## AIM OF THE EXERCISE
Transcribe only the last portion of the material: exactly the lines from the one with "Kvinners Elite Bib" through the end, inclusive.

%%

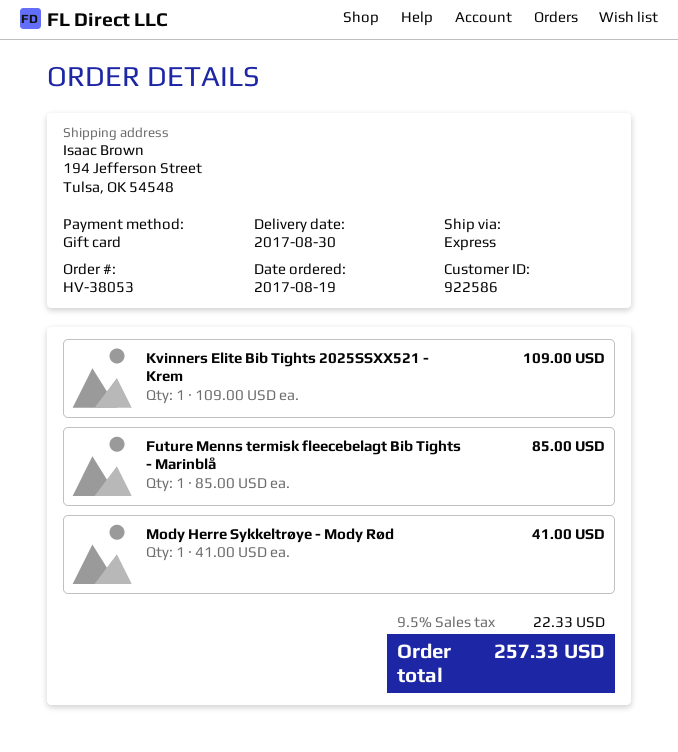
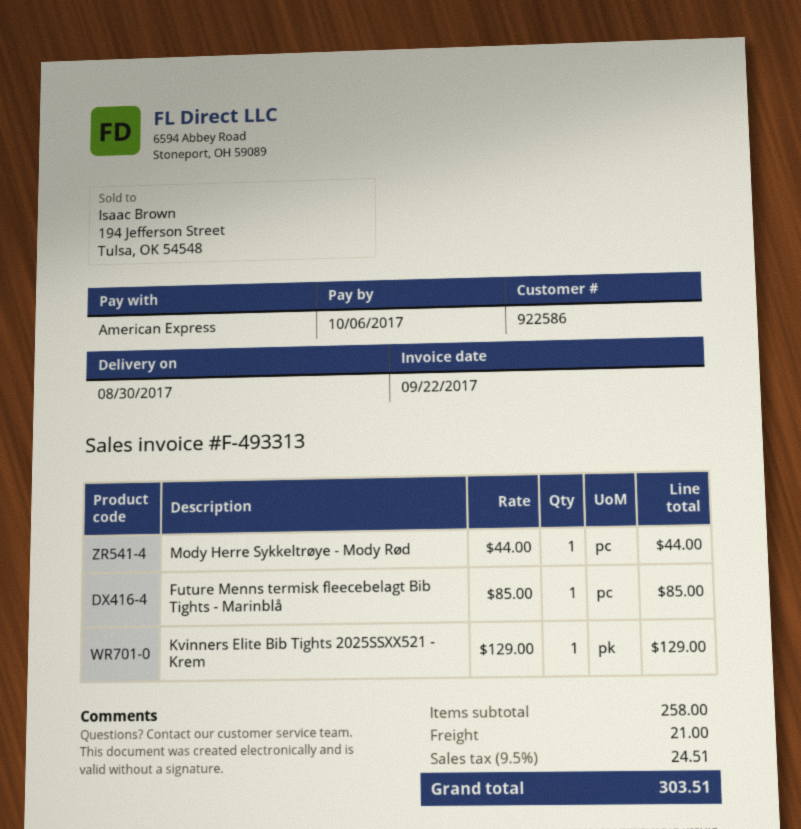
payment method: gift card -> American Express
Kvinners Elite Bib Tights 2025SSXX521 - Krem: 1 x 109.00 = 109.00 -> 1 x 129.00 = 129.00
Mody Herre Sykkeltrøye - Mody Rød: 1 x 41.00 = 41.00 -> 1 x 44.00 = 44.00
shipping: none -> 21.00
tax: 9.5% = 22.33 -> 9.5% = 24.51
total: 257.33 -> 303.51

%%

## RESULT BELOW
Kvinners Elite Bib Tights 2025SSXX521 - Krem: 1 x 109.00 = 109.00 -> 1 x 129.00 = 129.00
Mody Herre Sykkeltrøye - Mody Rød: 1 x 41.00 = 41.00 -> 1 x 44.00 = 44.00
shipping: none -> 21.00
tax: 9.5% = 22.33 -> 9.5% = 24.51
total: 257.33 -> 303.51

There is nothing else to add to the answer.